About this task> The records below are to be reproduced exactly, and no picture should appear in the copy.

*** Record excerpts Section Begins ***

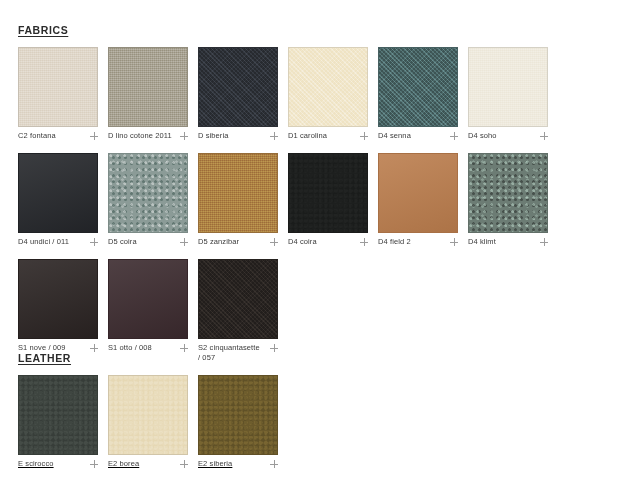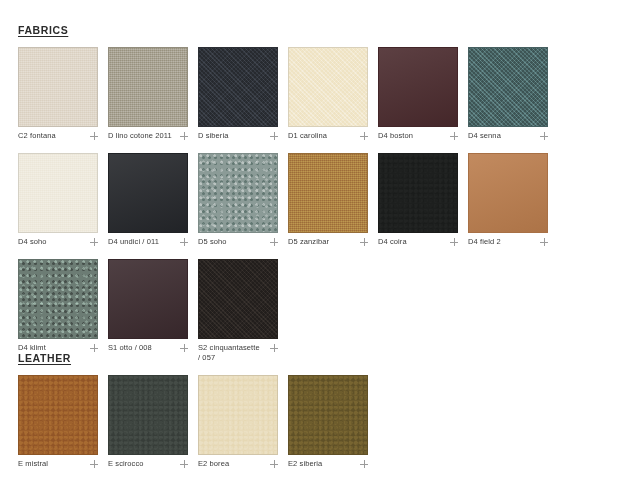"D4 boston" div.swatch-cell { html: <div> <div></div> <div> <span>D4 boston</span> <span></span> </div> </div> -> none }
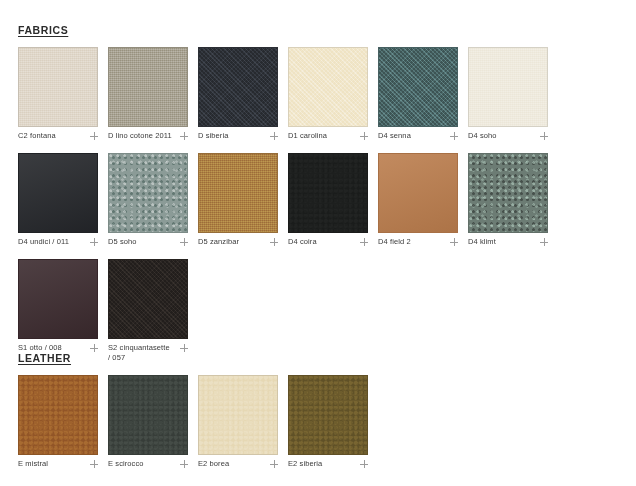"D5 soho" span.swatch-label { text: soho -> coira }
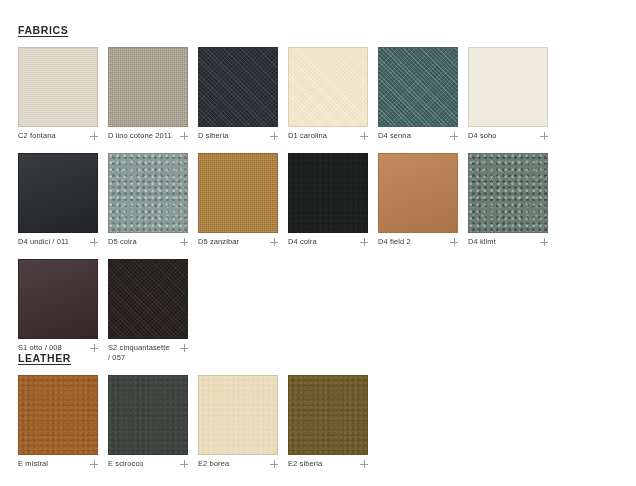"S1 nove / 009" div.swatch-cell { html: none -> <div> <div></div> <div> <span>S1 nove / 009</span> <span></span> </div> </div> }
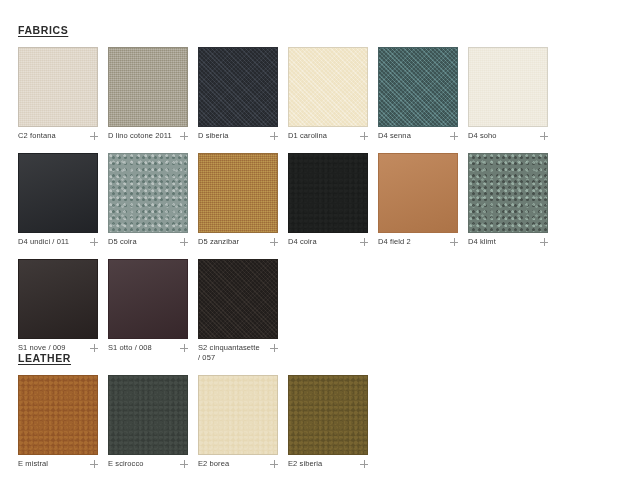"LEATHER" #leather-section { text-decoration: none -> underline }
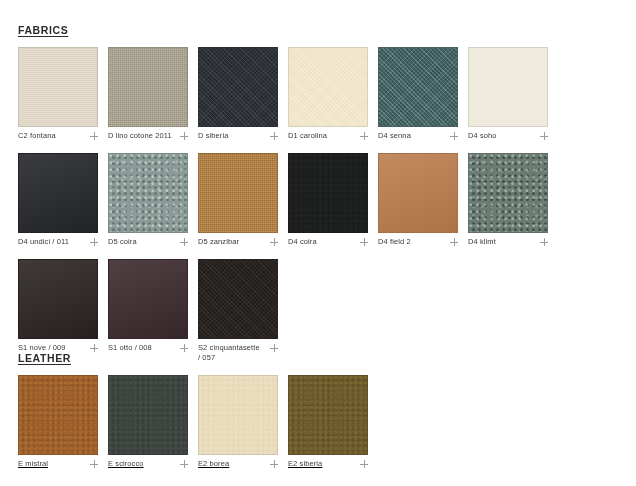"E mistral" div.swatch-cell { html: <div> <div></div> <div> <span>E mistral</span> <span></span> </div> </div> -> none }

*** Record excerpts Section Ends ***

Finished exercise>
"D4 boston" div.swatch-cell { html: <div> <div></div> <div> <span>D4 boston</span> <span></span> </div> </div> -> none }
"D5 soho" span.swatch-label { text: soho -> coira }
"S1 nove / 009" div.swatch-cell { html: none -> <div> <div></div> <div> <span>S1 nove / 009</span> <span></span> </div> </div> }
"LEATHER" #leather-section { text-decoration: none -> underline }
"E mistral" div.swatch-cell { html: <div> <div></div> <div> <span>E mistral</span> <span></span> </div> </div> -> none }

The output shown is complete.